● DIRECTIONS FOR THIS TASK: For the entries below, print exactly the lines between the line holding "shipping: 4.63 -> 0.00" and the line holding "total: 309.83 -> 303.20", inclusive, and nothing else.
(THE INPUT Opens)
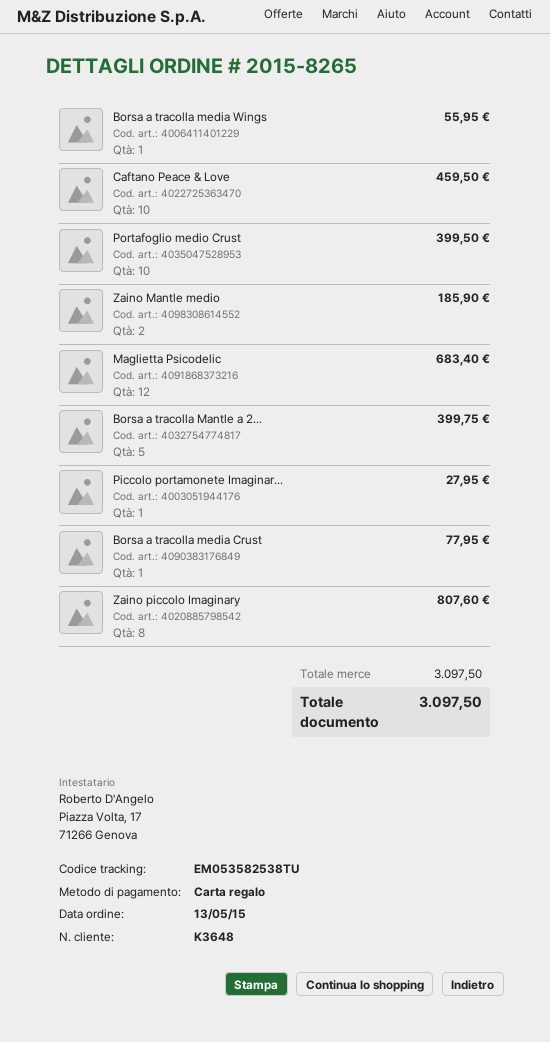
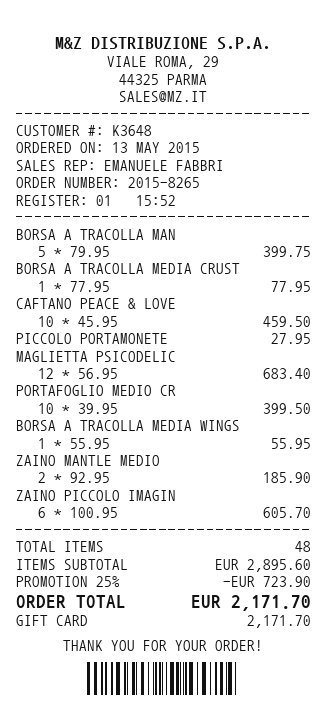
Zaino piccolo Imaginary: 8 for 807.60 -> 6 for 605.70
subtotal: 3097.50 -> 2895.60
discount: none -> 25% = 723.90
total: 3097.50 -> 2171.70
(THE INPUT Closes)
(THE INPUT Opens)
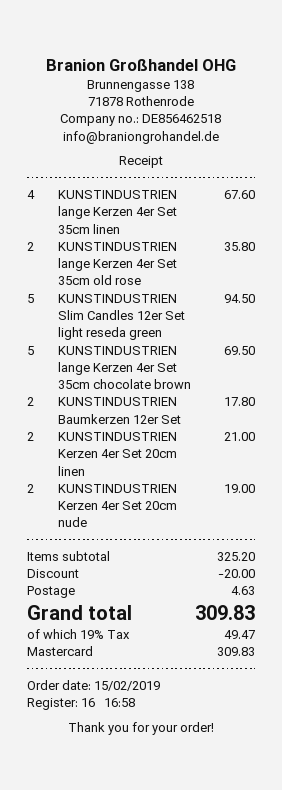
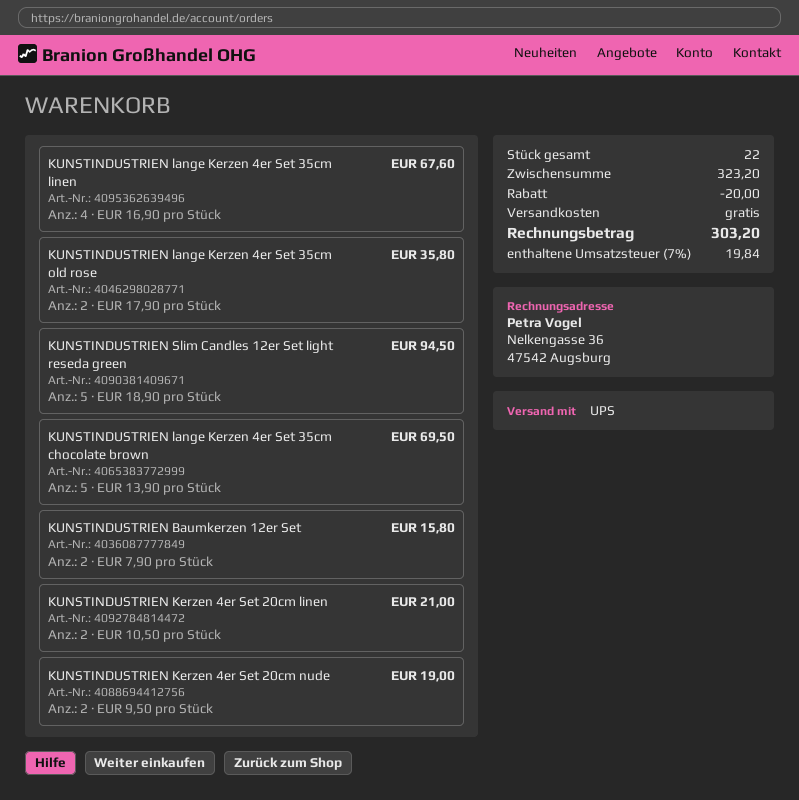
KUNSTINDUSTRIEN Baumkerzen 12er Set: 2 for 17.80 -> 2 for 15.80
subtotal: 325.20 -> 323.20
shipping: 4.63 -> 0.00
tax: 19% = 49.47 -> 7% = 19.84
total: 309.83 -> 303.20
(THE INPUT Closes)
● TASK SOLUTION:
shipping: 4.63 -> 0.00
tax: 19% = 49.47 -> 7% = 19.84
total: 309.83 -> 303.20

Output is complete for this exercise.